When protests were being organised in student union bars, our answer was not to try and close down every bar and pub where the meetings might happen. Instead we chose to overtly approach these meetings and speak to the organisers to help us plan. Where co-operation was not forthcoming, we used covert tactics to gain a better understanding. In my view we should be taking exactly the same approach to social media. Rather than risk alienating millions of social media users by trying to turn it off (which I’m not sure is even possible) surely the way to address social media is to better understand it, and look at ways to use it to our benefit.

During the disorder in Wolverhampton, I used Twitter throughout, to update communities in Wolverhampton with developments, and crucially to prevent the spread of misinformation and rumour. One thing that we have seen over and over again during emergency situations is that where there is no information coming from the authorities, the gap will be plugged by speculation. InWolverhamptonwe have worked hard to build a network of local social media users, so that there was a network in place to get our messages out. (For those who want more information on this, this blog sets out the story of how we used social media during the riots.)

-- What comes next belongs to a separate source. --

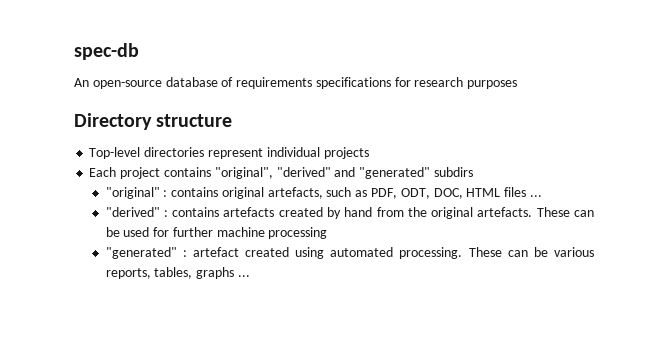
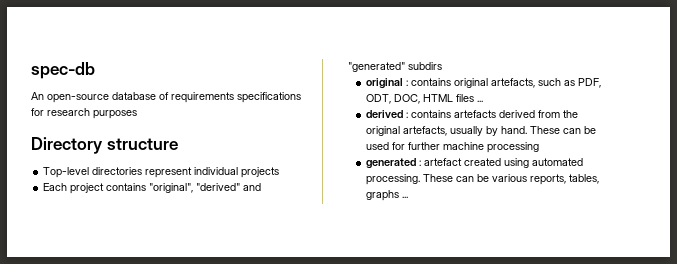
[105,187,160,199] "original" -> [366,78,404,89] original
[105,207,160,217] "derived" -> [366,110,404,118] derived
[278,207,533,219] created by hand from the original artefacts. -> [499,110,579,118] [366,126,528,136] derived from the original artefacts, usually by hand.
[105,247,177,259] "generated" -> [366,158,417,169] generated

I cannot overstate the positive feedback I have had following my use of social media during the riots. I have had hundreds of messages of support and thanks from people who followed me to get an accurate picture of what went on. The very clear message is that people were reassured by following my feed, and believed it rather than all of the rumours that were flying about on the day.Wolverhampton local authority have told me that they were following my feed and then broadcasting updates from it. Almost every tweet I put out updating the situation was retweeted by 100+ people (Twitter seems to stop counting at 100!) National TV channels were running banner headlines which were straight lifts from my tweets. I gained 5000 extra followers in the 24 hours after the riots started which gives you some idea of the amount of people who wanted to be kept up to date.

I don’t think that there is now any question about whether or not police should use social media. Forces cannot just bury their head in the sand and pretend it doesn’t exist. UK policing must become better, and integrate modern communications into their day to day operations.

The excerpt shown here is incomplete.